Concepedia

Abstract

Modern computing tasks such as real-time analytics require refresh of query results under high update rates. Incremental View Maintenance (IVM) approaches this problem by materializing results in order to avoid recomputation. IVM naturally induces a trade-off between the space needed to maintain the materialized results and the time used to process updates. In this paper, we show that the full materialization of results is a barrier for more general optimization strategies. In particular, we present a new approach for evaluating queries under updates. Instead of the materialization of results, we require a data structure that allows: (1) linear time maintenance under updates, (2) constant-delay enumeration of the output, (3) constant-time lookups in the output, while (4) using only linear space in the size of the database.
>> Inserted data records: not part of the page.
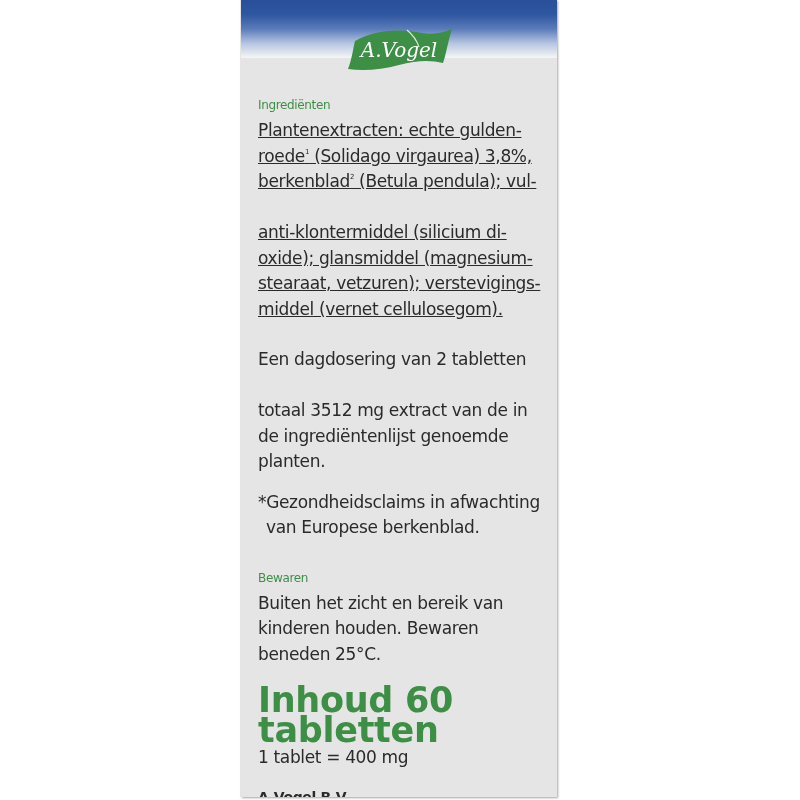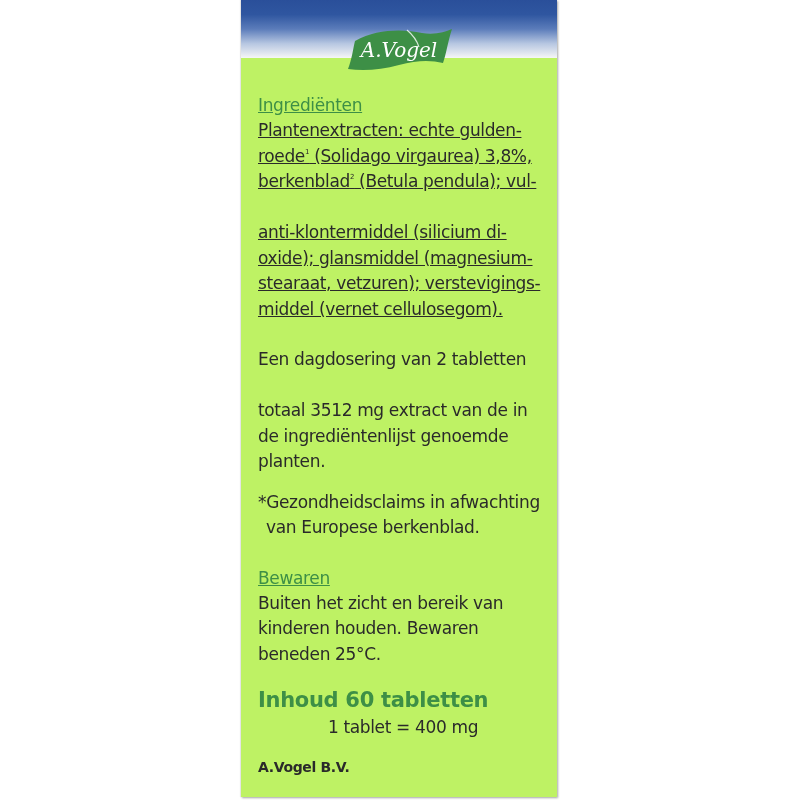--- a/index.html
+++ b/index.html
@@ -16,7 +16,7 @@
       top: 0;
       width: 316px;
       height: 797px;
-      background: #bef264;
+      background: #e5e5e5;
       box-shadow: 1px 1px 2px rgba(0,0,0,0.35), -1px 0 1px rgba(0,0,0,0.08);
       overflow: hidden;
     }

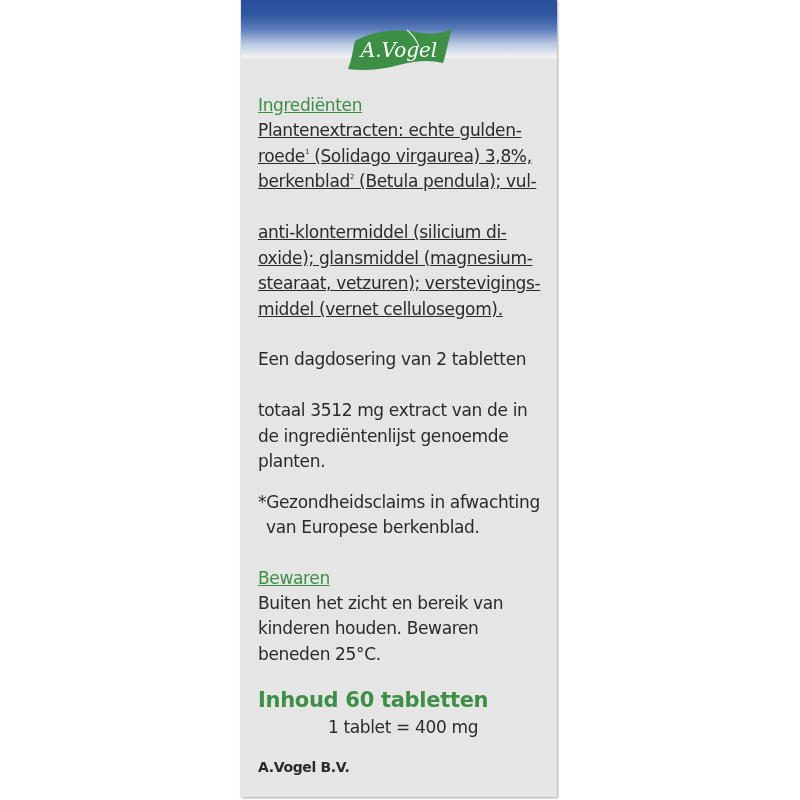--- a/index.html
+++ b/index.html
@@ -48,9 +48,8 @@
     }
     .section-title {
       color: #3d8f46;
-      font-size: 17px;
+      font-size: 12px;
       line-height: 25px;
-      text-decoration: underline;
     }
     .para { margin: 0; }
     .para-ingredients { margin-bottom: 25px; text-decoration: underline; }

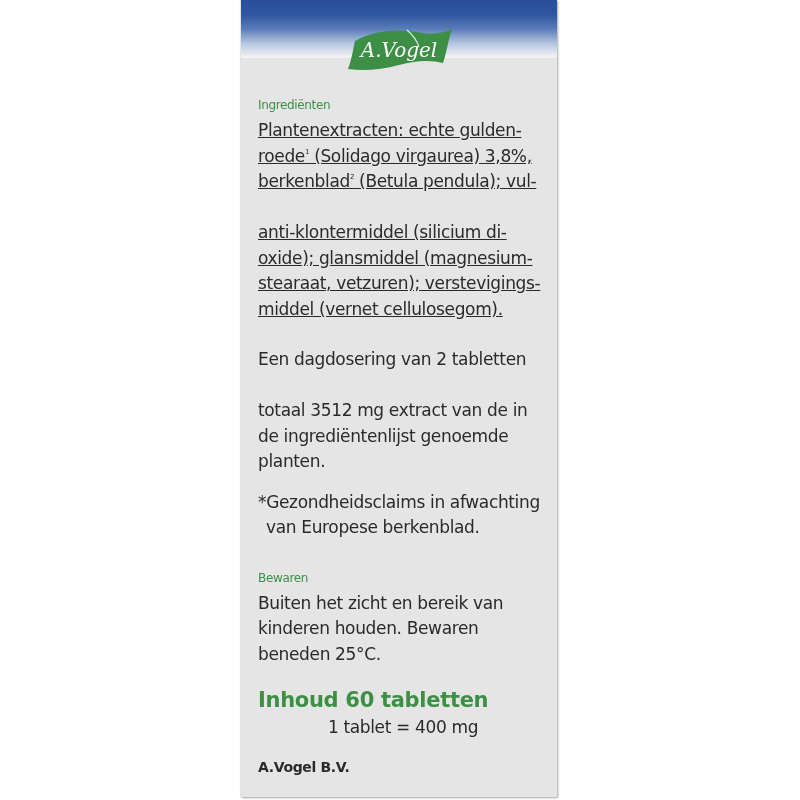--- a/index.html
+++ b/index.html
@@ -59,7 +59,7 @@
     sup { font-size: 7px; vertical-align: 8px; line-height: 0; }
     .big-title {
       color: #3d8f46;
-      font-size: 21px;
+      font-size: 35px;
       line-height: 30px;
       font-weight: bold;
       letter-spacing: -0.3px;

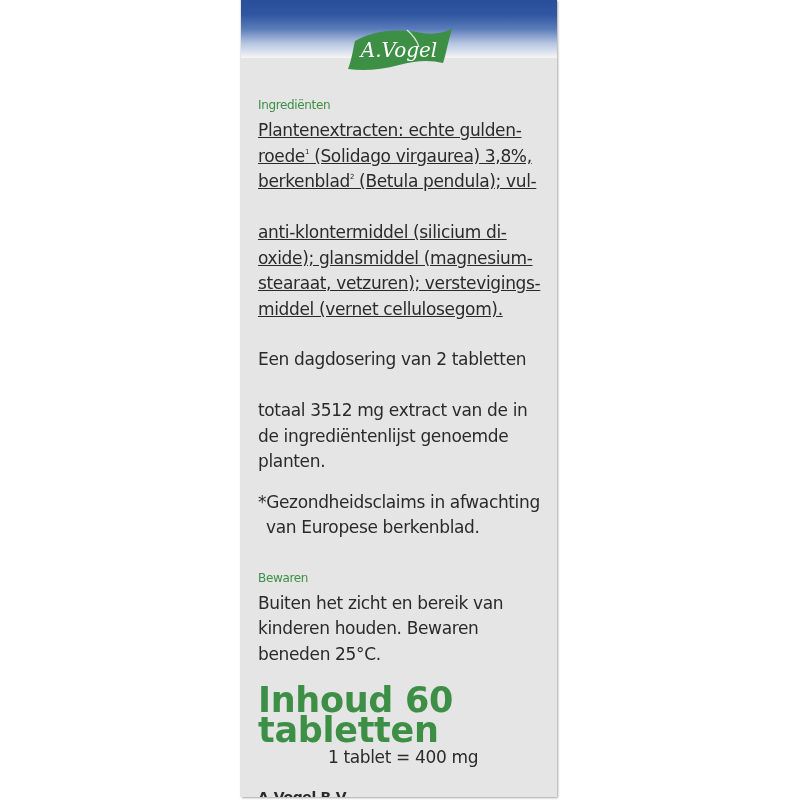--- a/index.html
+++ b/index.html
@@ -64,7 +64,7 @@
       font-weight: bold;
       letter-spacing: -0.3px;
     }
-    .tablet-weight { margin-bottom: 16px; text-align: center; }
+    .tablet-weight { margin-bottom: 16px; }
     .company {
       font-size: 14px;
       line-height: 20px;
We call such a structure a Dynamic Constant-delay Linear Representation (DCLR) for the query. We show that DYN, a dynamic version of the Yannakakis algorithm, yields DCLRs for the class of free-connex acyclic CQs. We show that this is optimal in the sense that no DCLR can exist for CQs that are not free-connex acyclic. Moreover, we identify a sub-class of queries for which DYN features constant-time update per tuple and show that this class is maximal. Finally, using the TPC-H and TPC-DS benchmarks, we experimentally compare DYN and a higher-order IVM (HIVM) engine. Our approach is not only more efficient in terms of memory consumption (as expected), but is also consistently faster in processing updates.